DATA RECORDS:
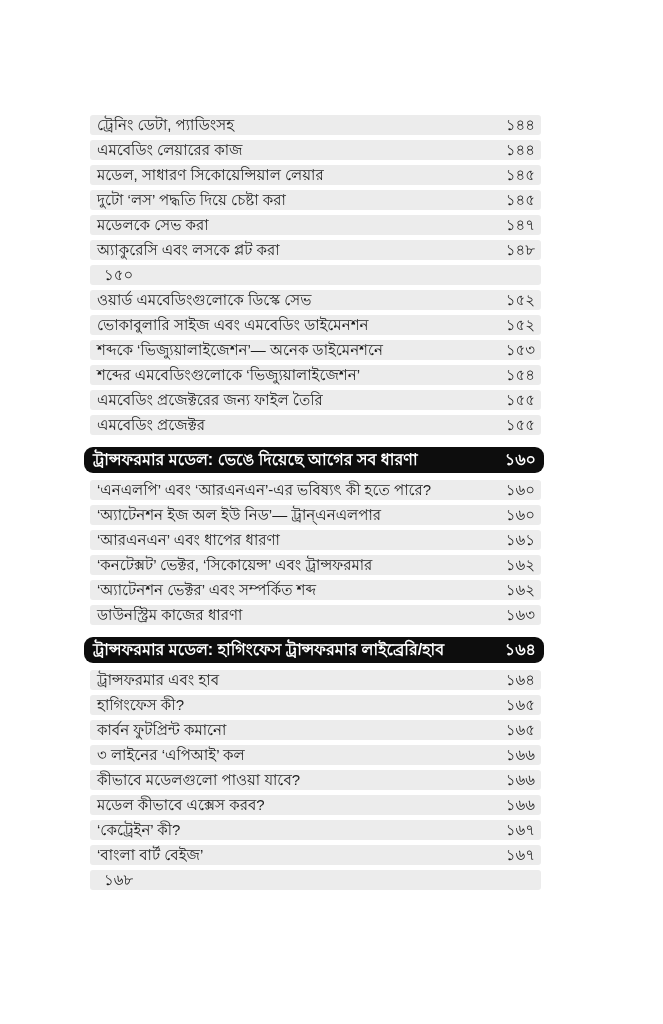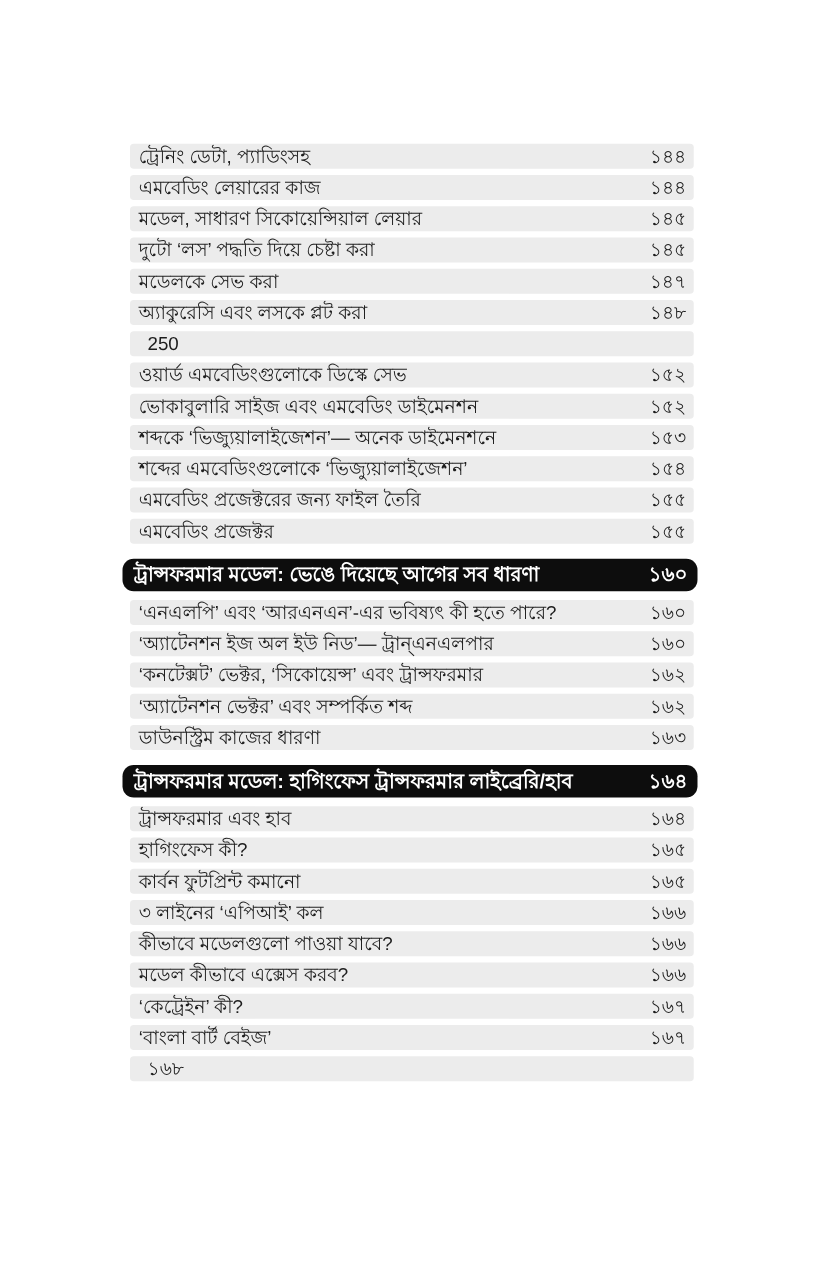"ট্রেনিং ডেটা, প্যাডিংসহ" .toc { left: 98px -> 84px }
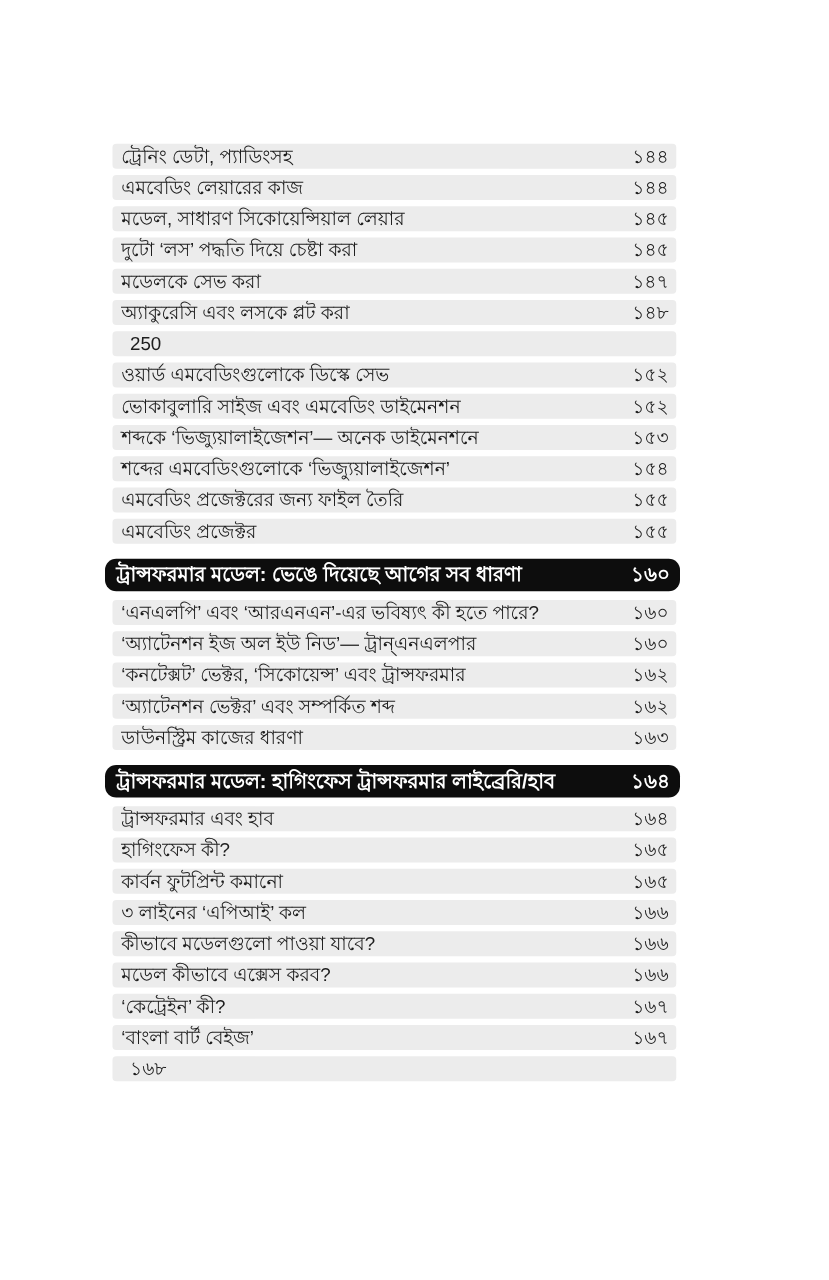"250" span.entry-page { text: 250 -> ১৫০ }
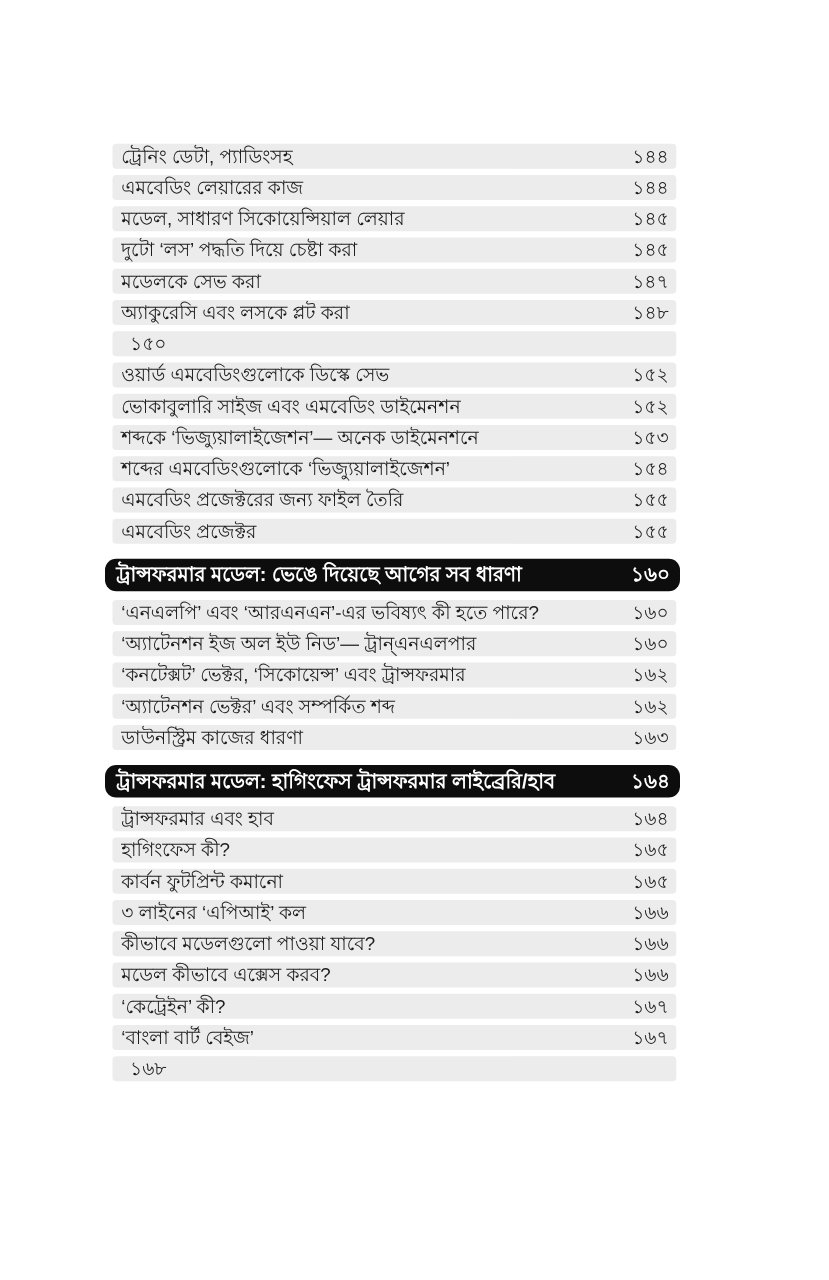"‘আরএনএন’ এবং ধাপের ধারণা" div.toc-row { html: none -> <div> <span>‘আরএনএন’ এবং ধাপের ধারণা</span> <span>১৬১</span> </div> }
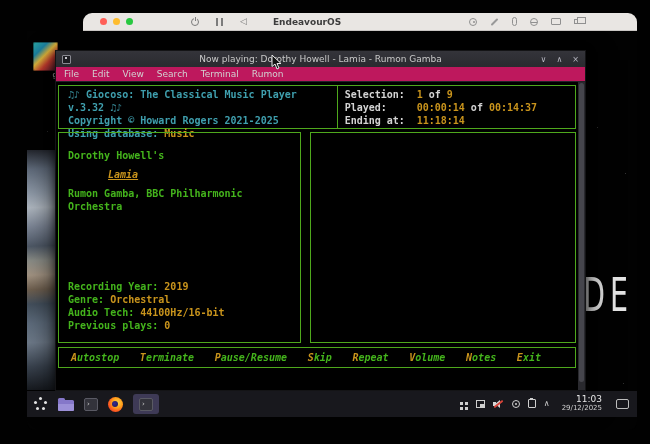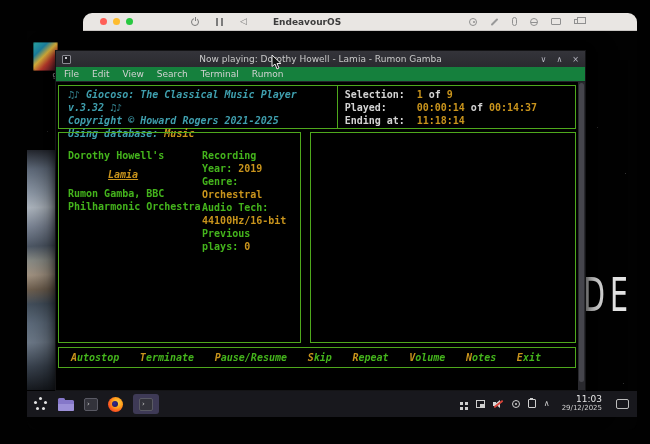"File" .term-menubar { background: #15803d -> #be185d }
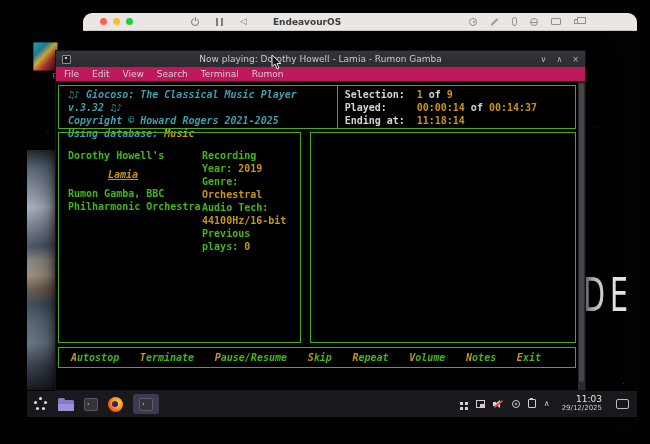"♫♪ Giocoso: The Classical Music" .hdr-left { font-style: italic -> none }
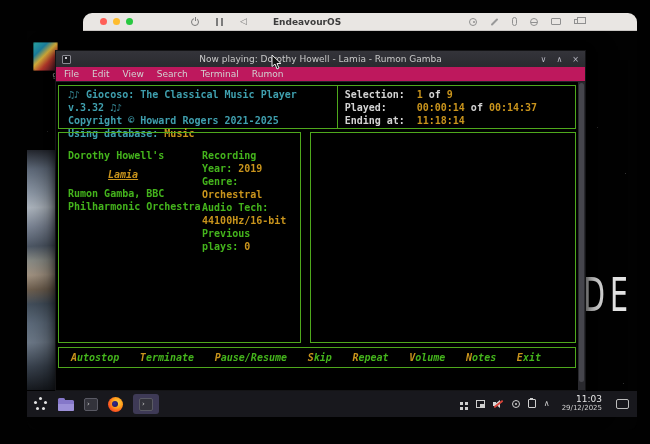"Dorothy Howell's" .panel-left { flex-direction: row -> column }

WHAT THIS TASK INVOLVES: The answer must be an exact copy of the lines from the one containing "Giocoso: The Classical" through the last line of the records, and nothing else. Pictures do not belong in it.

RESPONSE TO THIS EXERCISE:
"♫♪ Giocoso: The Classical Music" .hdr-left { font-style: italic -> none }
"Dorothy Howell's" .panel-left { flex-direction: row -> column }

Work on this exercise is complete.